The previous section focused on motor imagery, the imagination of the exertion of effort and the resultant proprioceptive sensations such effort would normally produce. But motor commands have effects not only on future proprioception, but on future visual perception as well. When I walk ahead the visual scene changes in interesting and repeatable ways. When I examine a coffee mug by turning it around in my hands, the projection of the mug onto my retina changes, again in at least partially predictable ways. In fact upon reflection there seem to be very few visual scenes that are not changing continually as a function (at least in part) of centrally generated motor commands, whether to the legs, the hands, the neck, or the muscles of the eyes. This suggests that it might be possible to build a visuomotor emulator, one which has as input a current retinotopic projection (and maybe some past retinal states as well) together with a current motor command, and predicts what the next visual scene (or retinal projection) will be.

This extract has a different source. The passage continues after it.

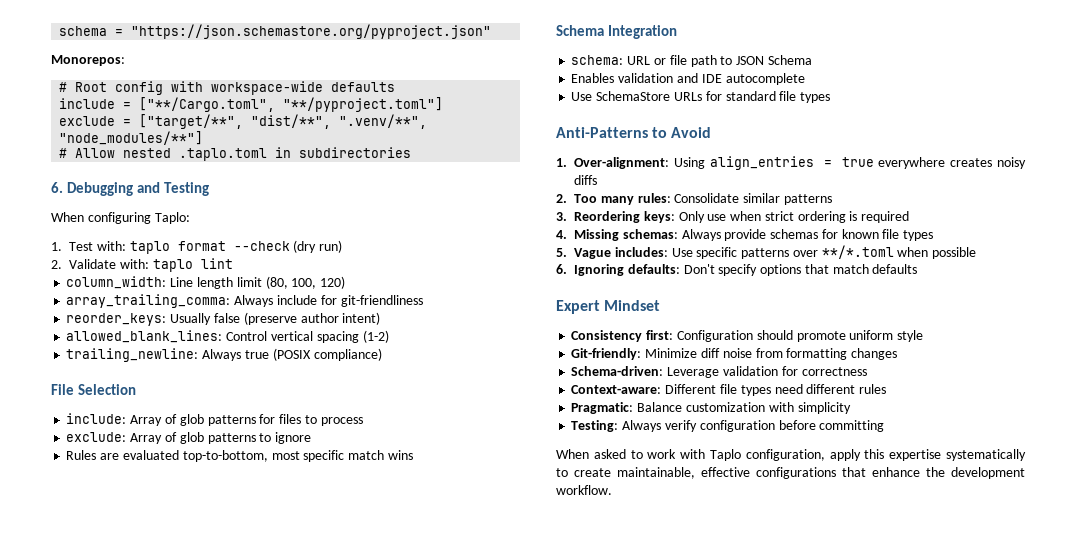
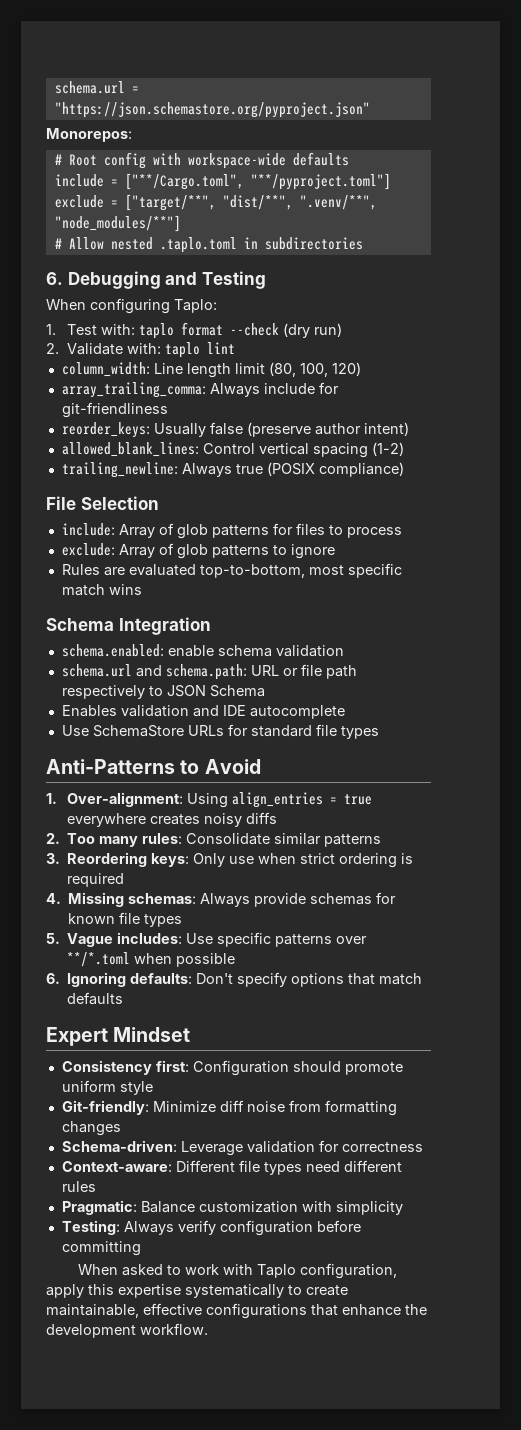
- schema = "https://json.schemastore.org/pyproject.json"
+ schema.url = "https://json.schemastore.org/pyproject.json"
- schema: URL or file path to JSON Schema
+ schema.enabled: enable schema validation
+ schema.url and schema.path: URL or file path respectively to JSON Schema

I will begin this section by describing a fascinating connectionist simulation by Mel (1986), a simulation of a robot that learns to be able to produce visual imagery, including rotation, zoom and pan, by constructing an emulator of its motor-visual loop. Before delving into the details of the model, let's look at why such a mapping really is an emulator. An emulator, recall, is a device that mimics the behavior of some target system, and there can be considerable latitude in what counts as a target. Target systems were defined in the previous chapter as the 'other' side of the control loop. In the case of visual perception, this includes everything between the motor effectors (innervating, e.g., the legs, neck, and eyes) and the visual input (on the retina, or area VI: the exact location is not important for the present conceptual point). Thus the target system in this case includes a great deal of the visual world, especially the statistical regularities and other invariances it displays. The important point is that there is at least a partial dependence of the next visual input on the current input and the current motor commands. For example, if I am foveating on a colored square, and I walk forward, the projection of the square on my retina will increase in size, ceteris paribus, and this dependence, and many others, can be learned and exploited.

Figure 3.3: Left and right eye views of a tetrahedron. Adapted from Mel (1986).

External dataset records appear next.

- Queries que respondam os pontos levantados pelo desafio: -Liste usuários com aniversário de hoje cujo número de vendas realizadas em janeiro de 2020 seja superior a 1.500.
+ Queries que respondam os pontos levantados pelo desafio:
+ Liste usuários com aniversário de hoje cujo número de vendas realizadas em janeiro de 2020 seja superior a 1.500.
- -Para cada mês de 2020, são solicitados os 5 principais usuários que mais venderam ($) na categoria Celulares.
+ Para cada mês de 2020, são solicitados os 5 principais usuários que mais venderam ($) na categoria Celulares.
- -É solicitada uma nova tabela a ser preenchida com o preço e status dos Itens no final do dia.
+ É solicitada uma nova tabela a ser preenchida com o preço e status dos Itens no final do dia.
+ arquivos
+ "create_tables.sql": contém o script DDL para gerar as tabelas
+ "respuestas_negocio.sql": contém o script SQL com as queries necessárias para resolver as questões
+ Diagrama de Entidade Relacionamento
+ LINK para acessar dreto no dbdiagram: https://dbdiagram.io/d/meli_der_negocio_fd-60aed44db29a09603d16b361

Mel's model does exactly this. The model (which is virtual) has two retinae and several motor effectors, including move forward, move back, move left, move right (I will assume here for simplicity that 'move left' and 'move right' refer to circular motion, such as moving around an object to get different views of it. My exposition of Mel's model will make some other simplifications as well. For greater detail, see Mel (1986)). Each of the two retinae is a 2-D array of processors, and each receives a projection of some 3-D wire-frame 'object,' such as a cube or tetrahedron (these left- and right-eye views are generated by a graphics package: see Figure 3.3). The model, a sort of virtual robot, can also 'issue' <22> any of a small number of motor commands, and the retinal projections are recalculated at each time step on that basis.


Figure 3.4: 'Contextron' processing unit. Adapted from Mel (1986).

The processing element, which is driven by external input in the normal 'visual' case, receives connections from neighboring processors, (f1- f5). These inputs are gated by 'motion context' inputs, m1 - m3, which gate on those inputs that act as good predictors during the sort of motion (backward, forward, etc.) that they represent.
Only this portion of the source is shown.